Yves Manunta s’est longuement exprimé sur ce qu’il estime être les causes de la tentative d’assassinat dont lui et sa famille ont été les victimes. Lui et sa fille de dix ans ont donné aux enquêteurs les noms de ceux qu’ils affirment avoir reconnus. Ces deux frères, déjà arrêtés pour une précédente fusillade, ont été incarcérés.

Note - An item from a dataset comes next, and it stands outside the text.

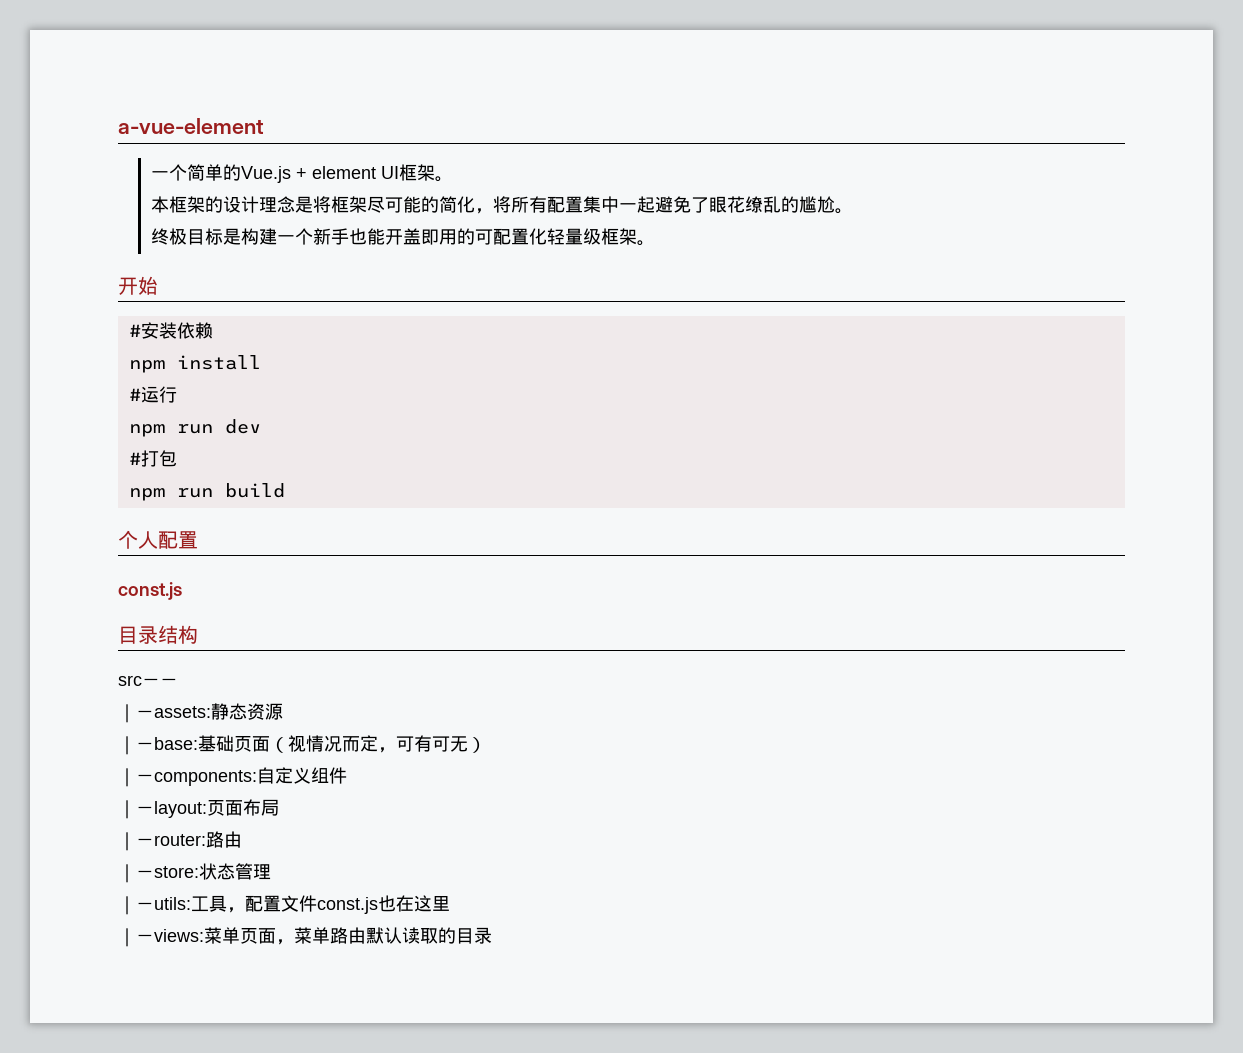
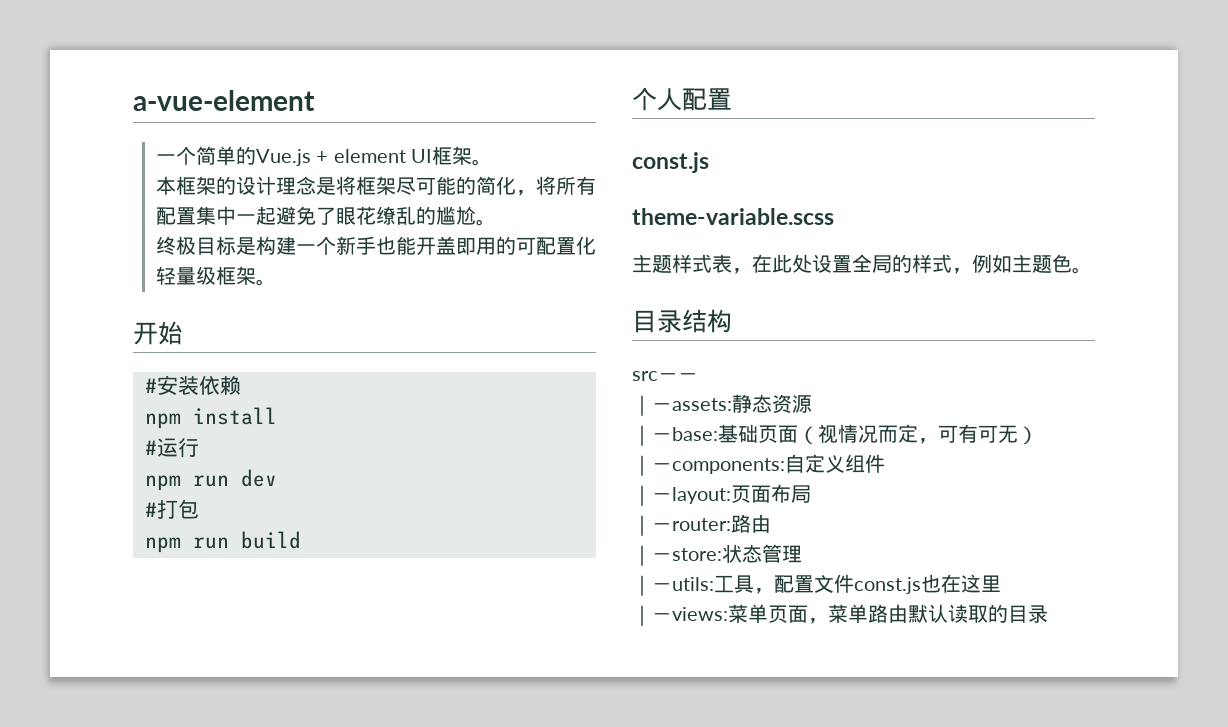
(182, 591) none -> [632,208,834,225] [632,254,1092,274] // theme-variable.scss // 主题样式表，在此处设置全局的样式，例如主题色。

Pourtant, par avocats interposés, les accusations infamantes ont fusé, donnant un bien triste sentiment quant à la dégradation de la société corse.
Un geste impardonnable
Je veux ici l’écrire et le réécrire : la tentative d’assassinat dont a été victime la famille Manunta est sans excuses et ses auteurs, quels qu’ils soient doivent être sévèrement condamnés. Yves Manunta et son avocat Me Mariaggi ont parallèlement multiplié les déclarations mettant en cause « un système » qualifié de mafieux « pire qu’en Sicile ». Pour ma part, je crois plutôt à la réalité des petits appétits minables, au triomphe de la médiocrité notabilisée d’un côté comme de l’autre, à celle des misérables orgueils dopée par un campanilisme séculaire. Yves Manunta et son conseil ont au passage attaqué « les défenseurs des droits de l’homme » et ceux qui ont mené campagne contre la JIRS les accusant d’être une sorte de cinquième colonne vouée au mal contre le bien. Or j’ai été et je reste l’un de ces hommes qui stigmatisent la justice d’exception et appellent de leur vœu une justice inflexible mais banalisée. Et j’affirme avoir agi de manière désintéressée et au nom de principes essentiels à la démocratie. Contrairement à ce qui se passe trop souvent en Corse, je sais faire la part entre mes amitiés et mes choix éthiques. J’éprouve une aversion égale pour tous les assassins sans distinction de camps. Je ressens d’ailleurs un profond dégoût face à ceux qui distillent cette haine et cette lâcheté qui légitiment chez les assassins toute trace d’humanité. Or c’est un jeu local que de stigmatiser ceux qui tuent les vôtres et de se taire lorsque la mort frappe vos ennemis. Pour ma part, je ne trie pas les victimes. Et parce que je n’ai jamais été mêlé à ces affaires qui pourrissent notre société, parce que je ne suis pas un avocat dont le jugement est par essence à géométrie variable, j’affirme que cette Corse vindicative et haineuse ne m’intéresse pas. Dans ce combat meurtrier personne n’est en mesure de donner des leçons de probité à l’autre camp même si l’assassinat de Marie-Jeanne Bozzi et la tentative d’assassinat contre la famille Manunta constituent un palier supplémentaire dans la sauvagerie.
Au nom des principes
Est-ce à dire que dans cette Corse convulsive, partisane et suicidaire, il n’existerait pas de place pour celles et ceux qui se battent au nom de principes et non d’intérêts partisans ? La LDH et le comité Vérité Justice se sont réunis pour un combat qui ne supporte aucune exception : la dénonciation de la dérive liberticide qui infecte le monde depuis le 11 septembre 2001. Les lois anti-immigrés, comme les lois antiterroristes ou les lois Perben sont l’expression de cette tendance répressive qui réduit les droits de la défense. Autant dire que la situation ajaccienne compte peu dans un si vaste contexte n’en déplaise à nos égotiques locaux. Je veux croire que dans un monde de plus en plus injuste on peut encore se battre contre l’iniquité sans être aussitôt accusé de prêter main-forte à l’une ou l’autre des parties en présence.
Libre de toute servitude
Beaucoup en Corse ne croient pas au talent et à l’intelligence mais au piston et à la ruse. Il se trouve que je crois en la justice et en la force du bien public contre les intérêts des tribus. Je pense que l’assassinat doit être sévèrement puni et que seule la justice peut permettre d’accéder à la paix à la condition que cette justice respecte ses propres règles. À Ajaccio, des avocats s’insultent par voie de presse et se comportent en partisans plutôt qu’en modérateurs. C’est le signe d’un délitement des valeurs démocratiques. Tant que la Corse ne parviendra pas à dépasser ces logiques de cliques et de clans, elle reproduira décennies après décennies les mêmes logiques destructrices. Pour ce qui me concerne, il est hors de question d’abandonner mes principes. Je ne veux pas plus réclamer plus de répression parce que c’est aux Corses de prendre conscience de la gravité de la situation. Je veux continuer à croire que la Corse peut accéder à la paix et qu’il est possible d’y vivre sans craindre pour sa vie et celle de sa famille et sans redouter une justice toujours plus exceptionnelle, mutilée par une politique de résultats sans principes.